### ACTIVITY
Look for the string "require" in the material below. Copy every line where you find it.

### MATERIAL FOR THIS EXERCISE
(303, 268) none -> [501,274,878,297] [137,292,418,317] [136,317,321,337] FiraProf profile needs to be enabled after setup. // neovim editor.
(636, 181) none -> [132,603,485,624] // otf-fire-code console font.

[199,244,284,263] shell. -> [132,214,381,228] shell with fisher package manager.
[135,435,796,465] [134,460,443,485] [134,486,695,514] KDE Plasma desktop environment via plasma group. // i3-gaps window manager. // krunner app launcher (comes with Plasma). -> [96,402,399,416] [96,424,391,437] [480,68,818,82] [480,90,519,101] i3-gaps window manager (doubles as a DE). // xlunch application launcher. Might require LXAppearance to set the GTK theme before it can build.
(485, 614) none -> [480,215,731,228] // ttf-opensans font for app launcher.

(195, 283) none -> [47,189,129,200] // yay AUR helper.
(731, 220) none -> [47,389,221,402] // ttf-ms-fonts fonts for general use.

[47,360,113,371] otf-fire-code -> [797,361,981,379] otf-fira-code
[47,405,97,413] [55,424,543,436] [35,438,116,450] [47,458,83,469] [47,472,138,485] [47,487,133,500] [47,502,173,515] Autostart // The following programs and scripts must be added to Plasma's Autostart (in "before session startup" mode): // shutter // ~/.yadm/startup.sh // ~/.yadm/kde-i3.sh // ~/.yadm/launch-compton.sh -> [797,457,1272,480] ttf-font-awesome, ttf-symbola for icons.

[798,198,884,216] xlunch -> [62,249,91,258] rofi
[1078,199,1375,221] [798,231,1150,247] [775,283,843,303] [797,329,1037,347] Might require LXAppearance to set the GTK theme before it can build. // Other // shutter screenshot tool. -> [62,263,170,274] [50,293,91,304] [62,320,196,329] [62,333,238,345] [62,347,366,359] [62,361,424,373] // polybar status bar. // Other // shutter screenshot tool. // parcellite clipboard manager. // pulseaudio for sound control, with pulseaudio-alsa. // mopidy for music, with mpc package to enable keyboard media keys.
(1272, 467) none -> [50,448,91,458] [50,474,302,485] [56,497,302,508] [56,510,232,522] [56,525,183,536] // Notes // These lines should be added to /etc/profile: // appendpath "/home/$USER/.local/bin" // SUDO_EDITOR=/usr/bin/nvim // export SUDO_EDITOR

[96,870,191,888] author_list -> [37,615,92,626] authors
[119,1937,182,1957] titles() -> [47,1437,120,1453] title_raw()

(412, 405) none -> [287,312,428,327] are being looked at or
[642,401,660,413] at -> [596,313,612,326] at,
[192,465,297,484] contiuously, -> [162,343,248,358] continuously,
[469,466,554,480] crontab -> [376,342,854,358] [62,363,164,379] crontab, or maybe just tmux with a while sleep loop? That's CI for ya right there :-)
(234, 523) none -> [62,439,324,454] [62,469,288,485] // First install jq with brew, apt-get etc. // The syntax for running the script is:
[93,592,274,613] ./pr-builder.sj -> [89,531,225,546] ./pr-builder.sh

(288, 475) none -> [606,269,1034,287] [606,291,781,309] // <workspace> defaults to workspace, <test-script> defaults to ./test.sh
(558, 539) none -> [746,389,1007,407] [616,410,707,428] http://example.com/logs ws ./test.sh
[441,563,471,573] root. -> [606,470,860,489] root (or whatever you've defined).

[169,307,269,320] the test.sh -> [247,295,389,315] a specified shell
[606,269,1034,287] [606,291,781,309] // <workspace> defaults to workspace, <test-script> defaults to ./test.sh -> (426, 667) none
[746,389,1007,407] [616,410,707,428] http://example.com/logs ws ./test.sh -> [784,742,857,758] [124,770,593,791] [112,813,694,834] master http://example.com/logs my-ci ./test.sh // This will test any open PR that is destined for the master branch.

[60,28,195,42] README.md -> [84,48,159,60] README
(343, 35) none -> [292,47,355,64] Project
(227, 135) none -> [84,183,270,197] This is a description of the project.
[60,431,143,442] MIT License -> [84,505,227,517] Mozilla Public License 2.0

### ANSWER SPACE
[135,435,796,465] [134,460,443,485] [134,486,695,514] KDE Plasma desktop environment via plasma group. // i3-gaps window manager. // krunner app launcher (comes with Plasma). -> [96,402,399,416] [96,424,391,437] [480,68,818,82] [480,90,519,101] i3-gaps window manager (doubles as a DE). // xlunch application launcher. Might require LXAppearance to set the GTK theme before it can build.
[1078,199,1375,221] [798,231,1150,247] [775,283,843,303] [797,329,1037,347] Might require LXAppearance to set the GTK theme before it can build. // Other // shutter screenshot tool. -> [62,263,170,274] [50,293,91,304] [62,320,196,329] [62,333,238,345] [62,347,366,359] [62,361,424,373] // polybar status bar. // Other // shutter screenshot tool. // parcellite clipboard manager. // pulseaudio for sound control, with pulseaudio-alsa. // mopidy for music, with mpc package to enable keyboard media keys.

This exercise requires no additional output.